How Involved Should I Be In My Child's College Admission Process?

How Involved Should I Be In My Child’s College Admission Process?

If you’re a parent of a future college applicant, or your child is about to start hearing back from the colleges to which he or she applied, college admission officers have some advice for you: Let your child sit in the driver’s seat. In a recent Kaplan Test Prep survey of admissions officers from over 350 colleges, 75 percent say parents should only be “somewhat involved” in the admissions process, stepping in only when their child asks them*.

Just one in five (18 percent) recommend parents be “very involved,” guiding their child every step of the way; just one percent say be “extremely involved,” suggesting parents take care of everything themselves.

On the flip side, only six percent say parents should be “not very involved,” and less than one percent say “not involved at all.”

 

 

Here is some advice for parents trying to strike the right balance in helping with their child’s college admission process:

 

What role should parents play in college admission?

We dug a little deeper to get college admission officers’ experiences and perspectives on ways parents can be constructive players in the college admission process. Here are a few things they told us:

  • “Parents should be very involved in coaching and advising in the actual decision-making, but it’s also important for students to be the ones most engaged in the process and in contact with the admissions officers.”
  • “Students need to make the transition into college, where they’re going to need to be independent, so we appreciate when students take ownership.”
  • “Parents need to be most involved, especially when it comes to the financial aid process. Students are not knowledgeable in this area and need the most guidance with this.”
  • “Parents should be there for support, but the child should be driving. Like learning to drive, you can be a back seat driver, but let kids steer.”
  • “Parents should guide the student in thinking about certain aspects of the application and provide a sounding board for the students as they are considering their choices.”

 

How much parent involvement is too much?

When has a parent overstepped their bounds or violated norms in the college admission process? Admissions officers offered several scenarios they’ve experienced that can loosely be put in the category of “don’ts”:

  • “I once had a parent call pretending to be the student, but I had met the student before so I knew how their voice sounds. I called the student’s cell phone after to suggest that her mom not pretend to be her and call other schools, because that’s fraud.”
  • “We’ve had parents make their students sign waivers so that the parent can speak to anyone on campus regarding them.”
  • “We have plenty of ‘helicopter parents’ who are overly involved. We’ve had parents who wouldn’t let the student speak in meetings even when we tried to engage the student specifically.”
  • “There have been parents who’ve called requesting to change their child’s major because they don’t want their child in that major.”
  • “In some cases we’d get duplicate records due to parents and students both trying to complete parts of the application without talking to each other.”

 

How can parents strike the right balance?
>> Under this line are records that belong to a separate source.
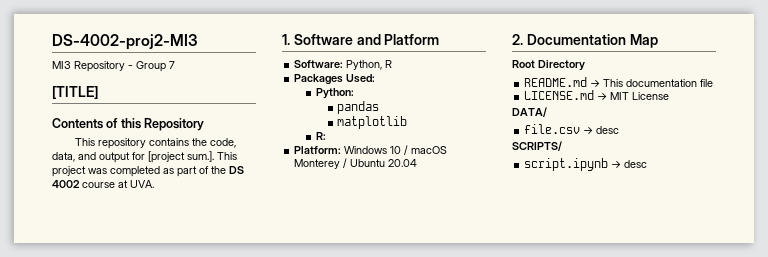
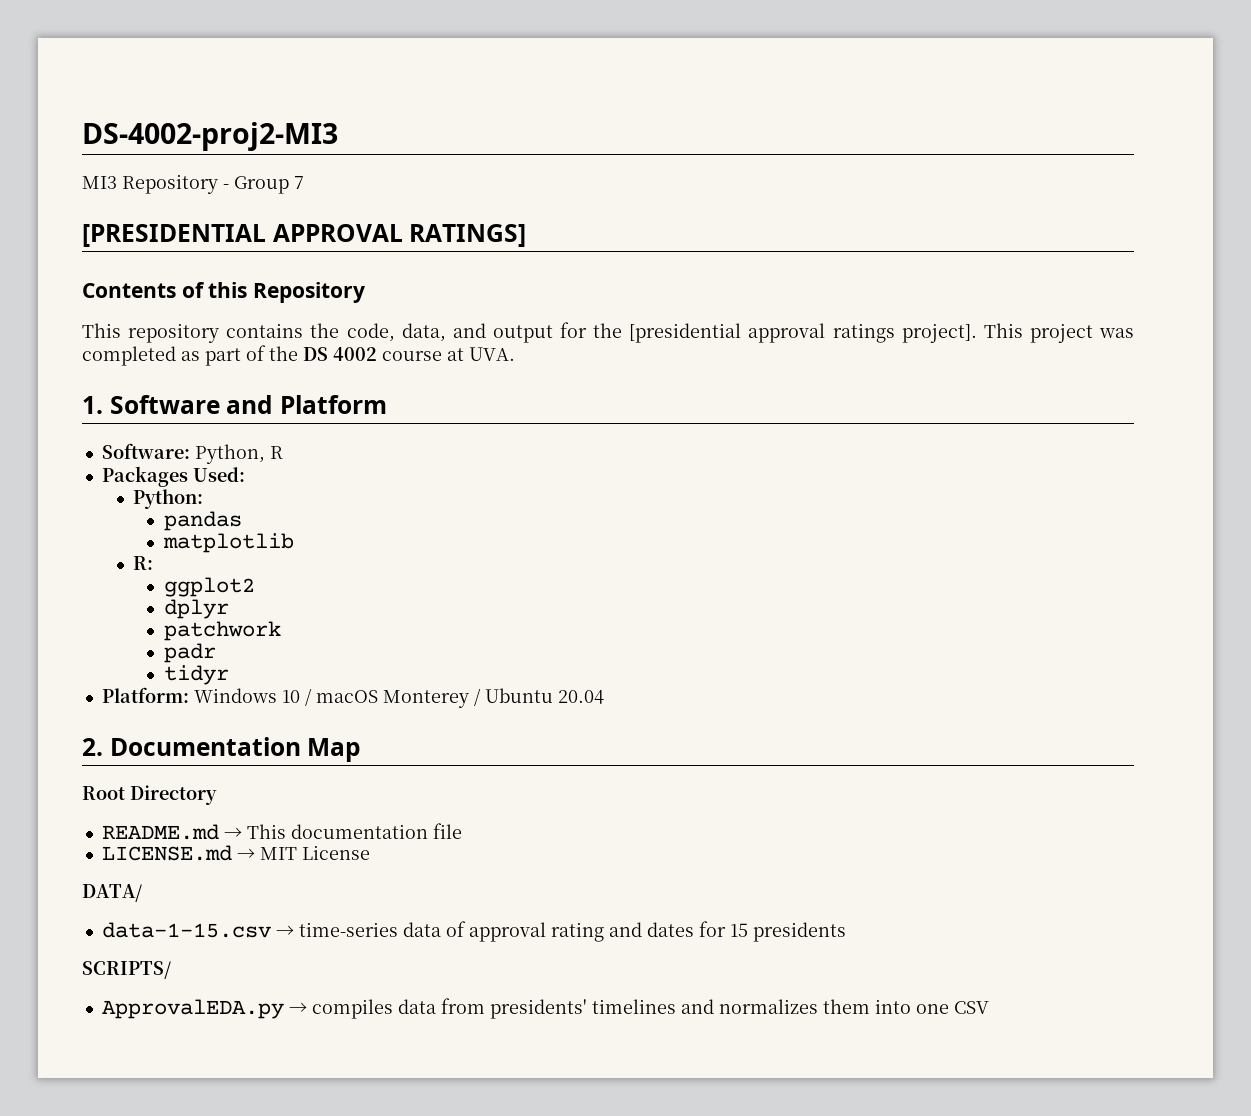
- [TITLE]
+ [PRESIDENTIAL APPROVAL RATINGS]
- This repository contains the code, data, and output for [project sum.]. This project was completed as part of the DS 4002 course at UVA.
+ This repository contains the code, data, and output for the [presidential approval ratings project]. This project was completed as part of the DS 4002 course at UVA.
+ ggplot2
+ dplyr
+ patchwork
+ padr
+ tidyr
- file.csv → desc
+ data-1-15.csv → time-series data of approval rating and dates for 15 presidents
  SCRIPTS/
- script.ipynb → desc
+ ApprovalEDA.py → compiles data from presidents' timelines and normalizes them into one CSV

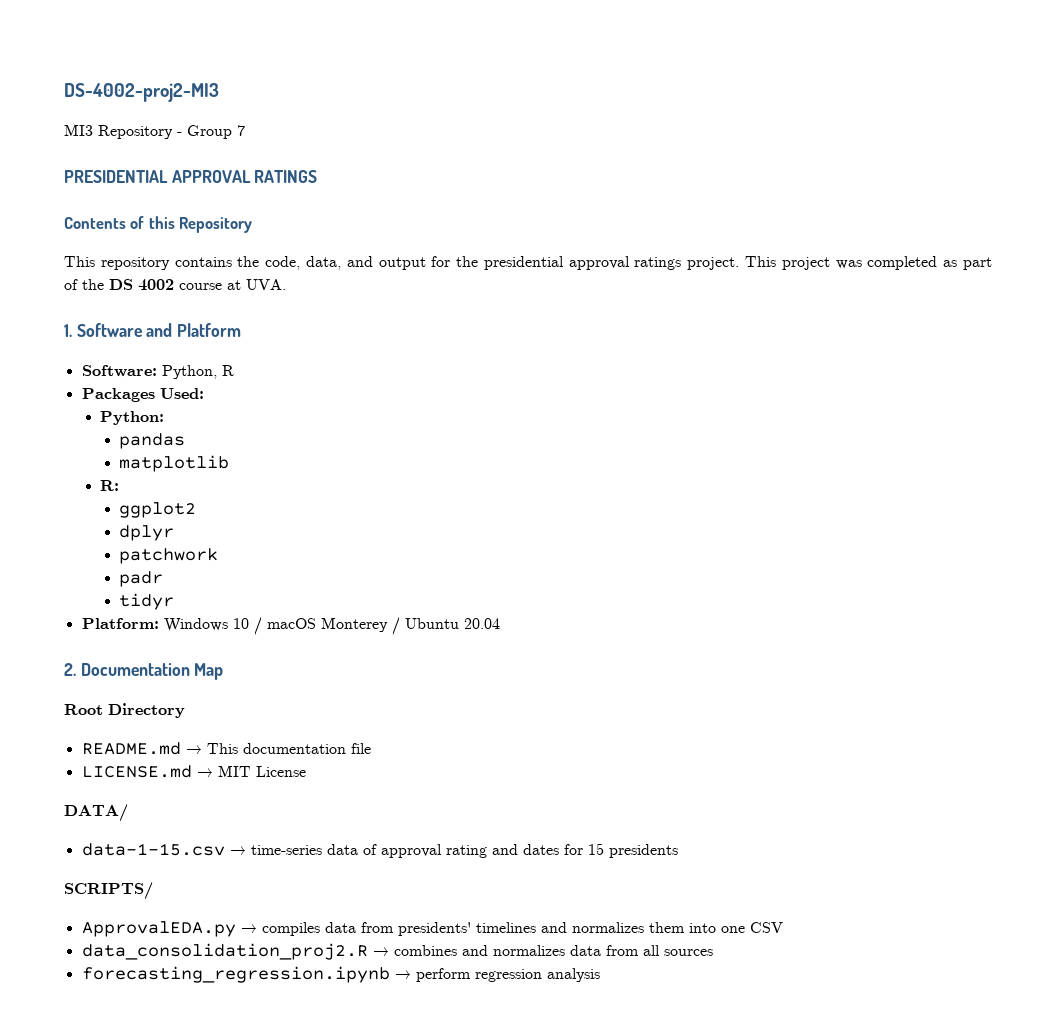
- [PRESIDENTIAL APPROVAL RATINGS]
+ PRESIDENTIAL APPROVAL RATINGS
- This repository contains the code, data, and output for the [presidential approval ratings project].
+ This repository contains the code, data, and output for the presidential approval ratings project.
+ data_consolidation_proj2.R → combines and normalizes data from all sources
+ forecasting_regression.ipynb → perform regression analysis

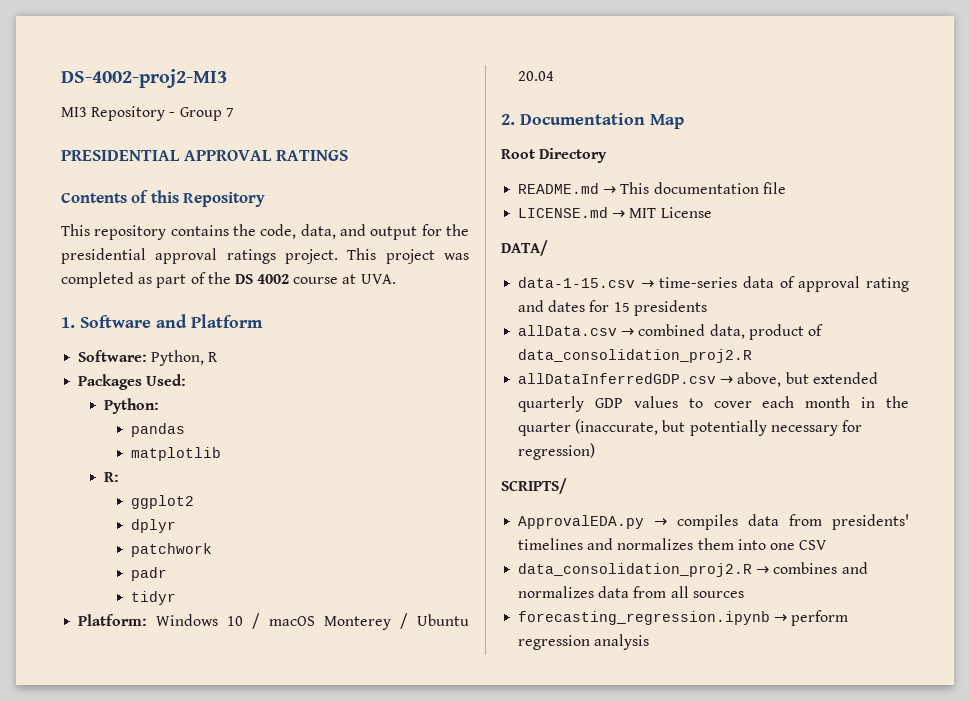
+ allData.csv → combined data, product of data_consolidation_proj2.R
+ allDataInferredGDP.csv → above, but extended quarterly GDP values to cover each month in the quarter (inaccurate, but potentially necessary for regression)

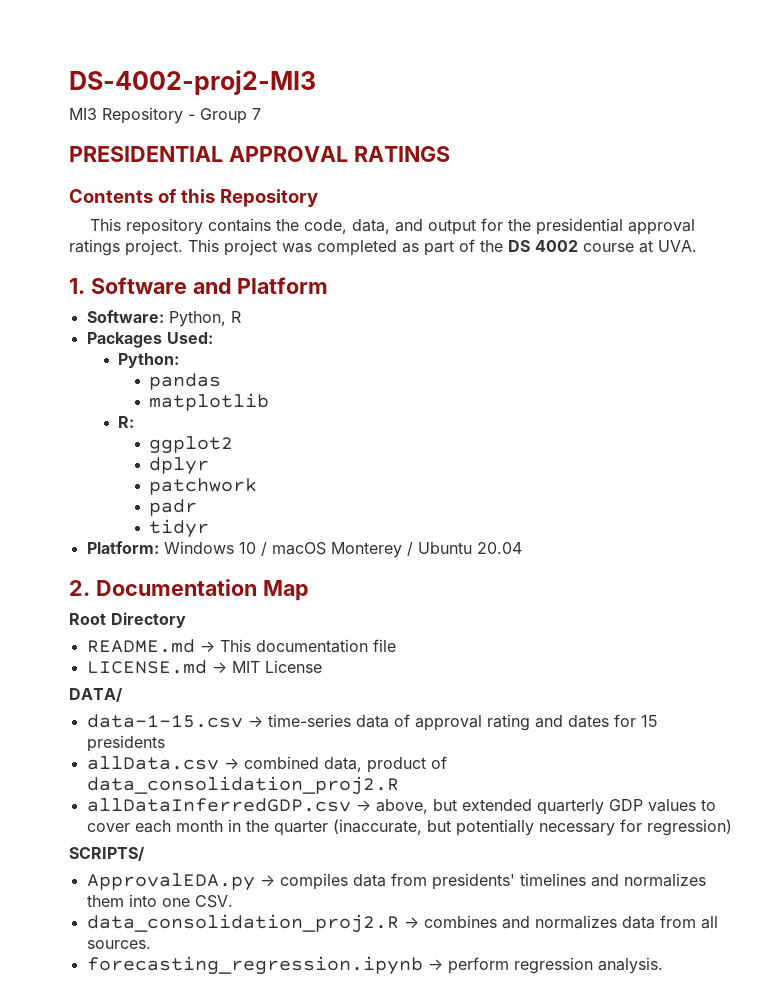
- ApprovalEDA.py → compiles data from presidents' timelines and normalizes them into one CSV
+ ApprovalEDA.py → compiles data from presidents' timelines and normalizes them into one CSV.
- data_consolidation_proj2.R → combines and normalizes data from all sources
+ data_consolidation_proj2.R → combines and normalizes data from all sources.
- forecasting_regression.ipynb → perform regression analysis
+ forecasting_regression.ipynb → perform regression analysis.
At Kaplan Test Prep, we believe parents can play a constructive role in their child’s college admission process, whether accompanying on-campus visits, making sure they meet application deadlines, or helping them fill out financial aid paperwork. In other areas, it’s most beneficial for parents to let their child to take the lead, including deciding where to apply, letting them speak for themselves when talking with admissions officers, writing their own admissions essays, and the most important decision of all—choosing where to enroll.

Keep this in mind: The college admission process will have its ups and downs, so it’s crucial that parents and their kids establish good communication with each other, which could result in better outcomes and even turn it into a fun, bonding experience.